▶ [EXCERPTED DATA]:
= Beginning of Section =

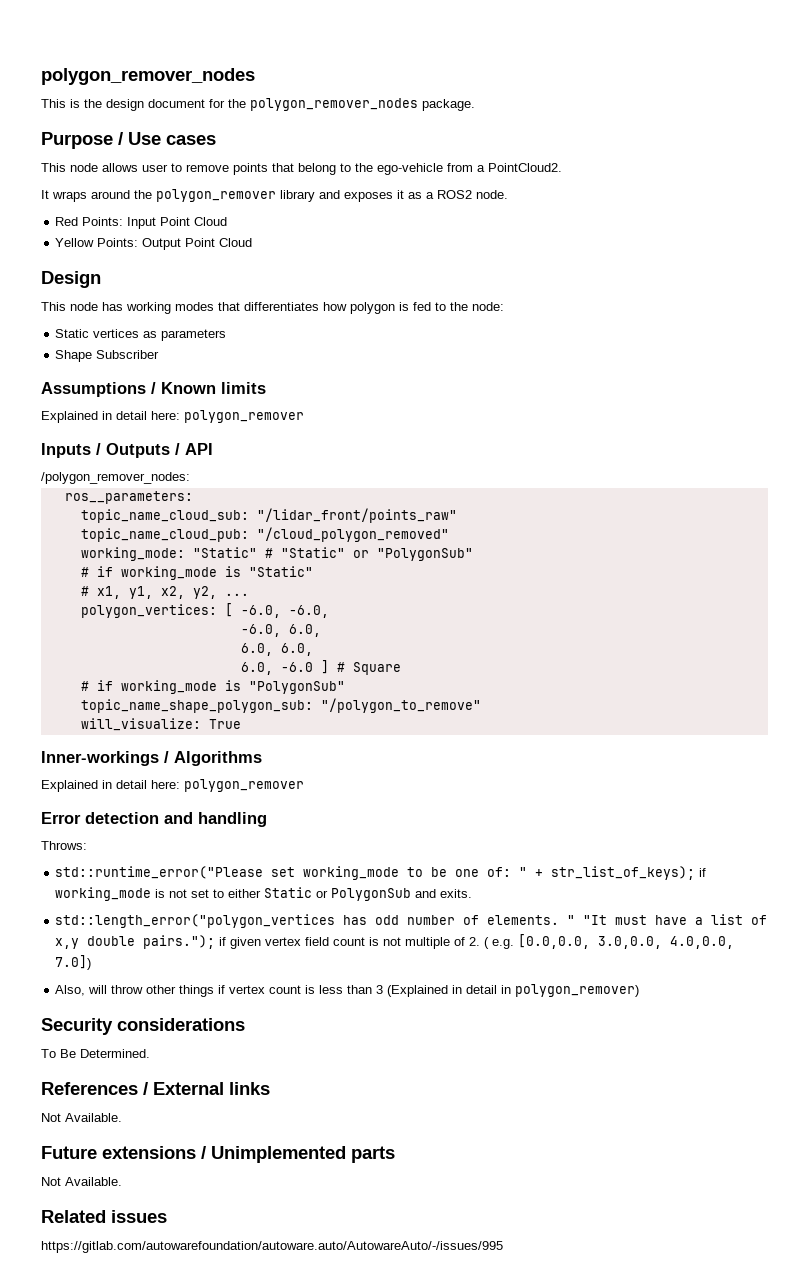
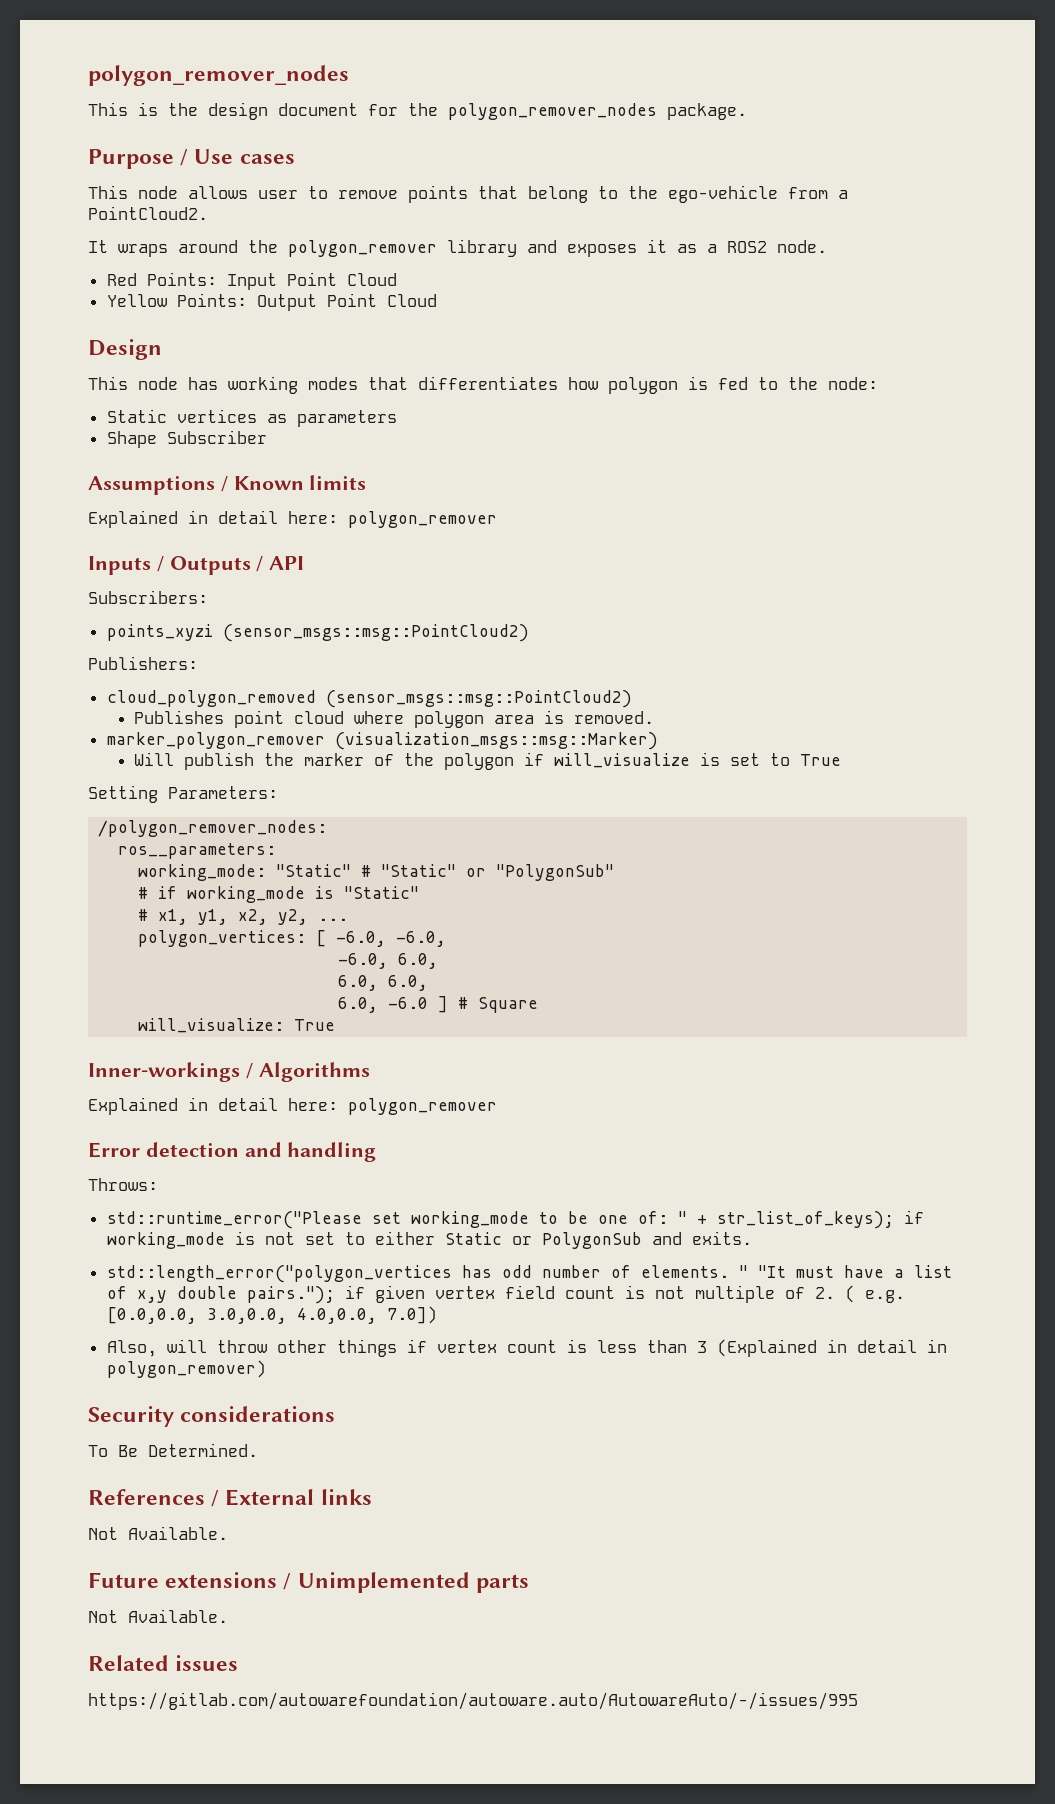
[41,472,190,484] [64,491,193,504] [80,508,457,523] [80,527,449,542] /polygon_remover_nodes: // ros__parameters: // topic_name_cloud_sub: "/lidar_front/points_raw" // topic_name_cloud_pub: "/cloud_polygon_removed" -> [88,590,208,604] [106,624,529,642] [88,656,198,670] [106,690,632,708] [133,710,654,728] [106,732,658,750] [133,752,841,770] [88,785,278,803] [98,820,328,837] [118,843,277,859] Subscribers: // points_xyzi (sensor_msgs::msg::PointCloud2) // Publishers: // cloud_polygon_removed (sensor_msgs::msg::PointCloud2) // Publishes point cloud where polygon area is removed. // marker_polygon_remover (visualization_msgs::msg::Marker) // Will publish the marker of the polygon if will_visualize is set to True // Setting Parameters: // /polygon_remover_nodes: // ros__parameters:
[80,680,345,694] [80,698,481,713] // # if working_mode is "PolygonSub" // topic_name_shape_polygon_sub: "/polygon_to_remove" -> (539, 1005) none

= End of Section =
= Beginning of Section =

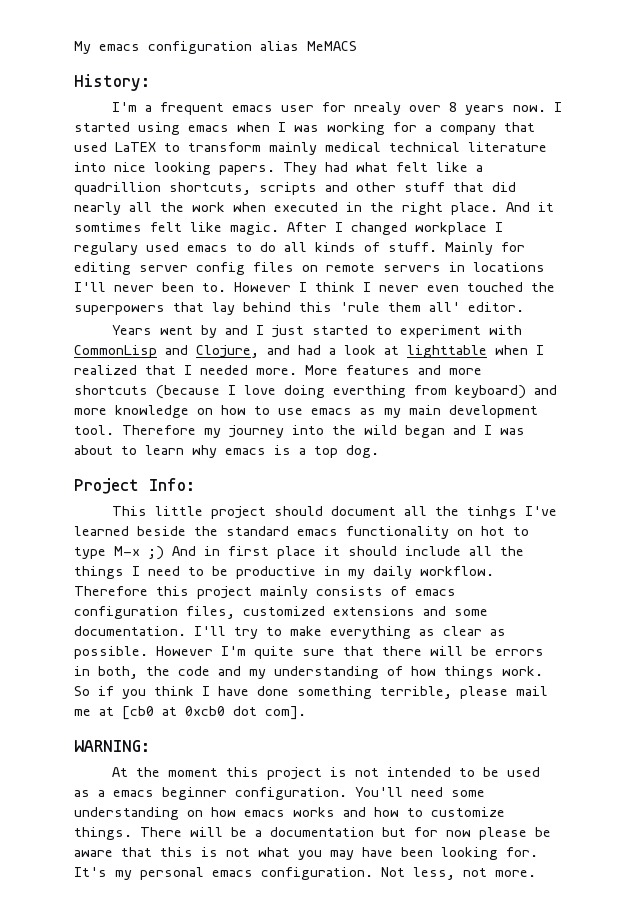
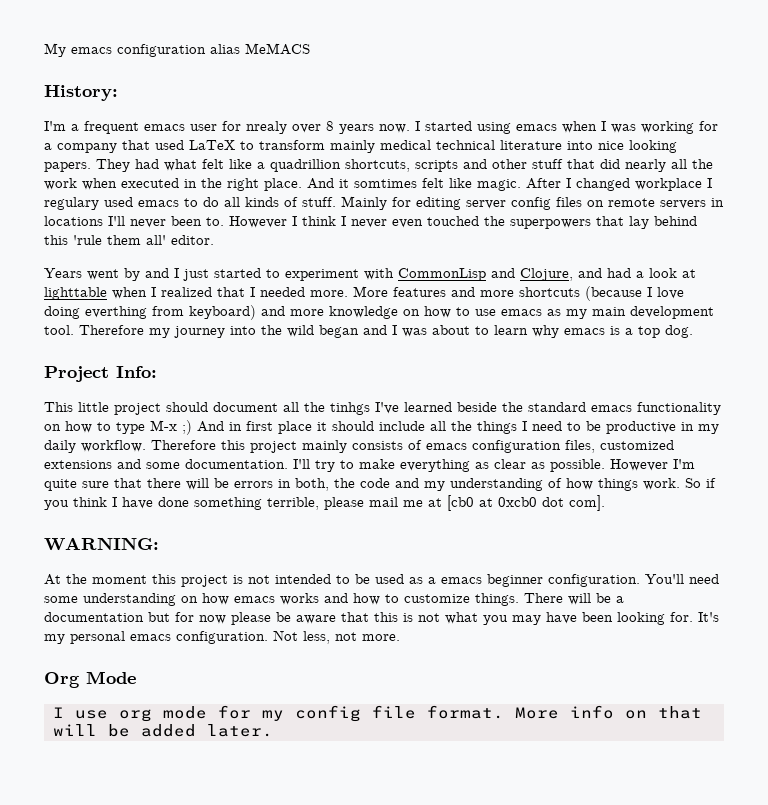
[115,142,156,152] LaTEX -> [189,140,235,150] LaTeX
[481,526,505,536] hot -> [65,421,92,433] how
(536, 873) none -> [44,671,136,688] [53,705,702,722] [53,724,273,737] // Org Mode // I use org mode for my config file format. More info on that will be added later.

= End of Section =

▶ [WHAT YOU ARE ASKED TO DO]:
A verbatim transcription is needed of the lines above, starting at the line with "[481,526,505,536] hot -> [65,421,92,433] how" and ending at the line with "(536, 873) none", both included, and of nothing else.

▶ [SOLUTION]:
[481,526,505,536] hot -> [65,421,92,433] how
(536, 873) none -> [44,671,136,688] [53,705,702,722] [53,724,273,737] // Org Mode // I use org mode for my config file format. More info on that will be added later.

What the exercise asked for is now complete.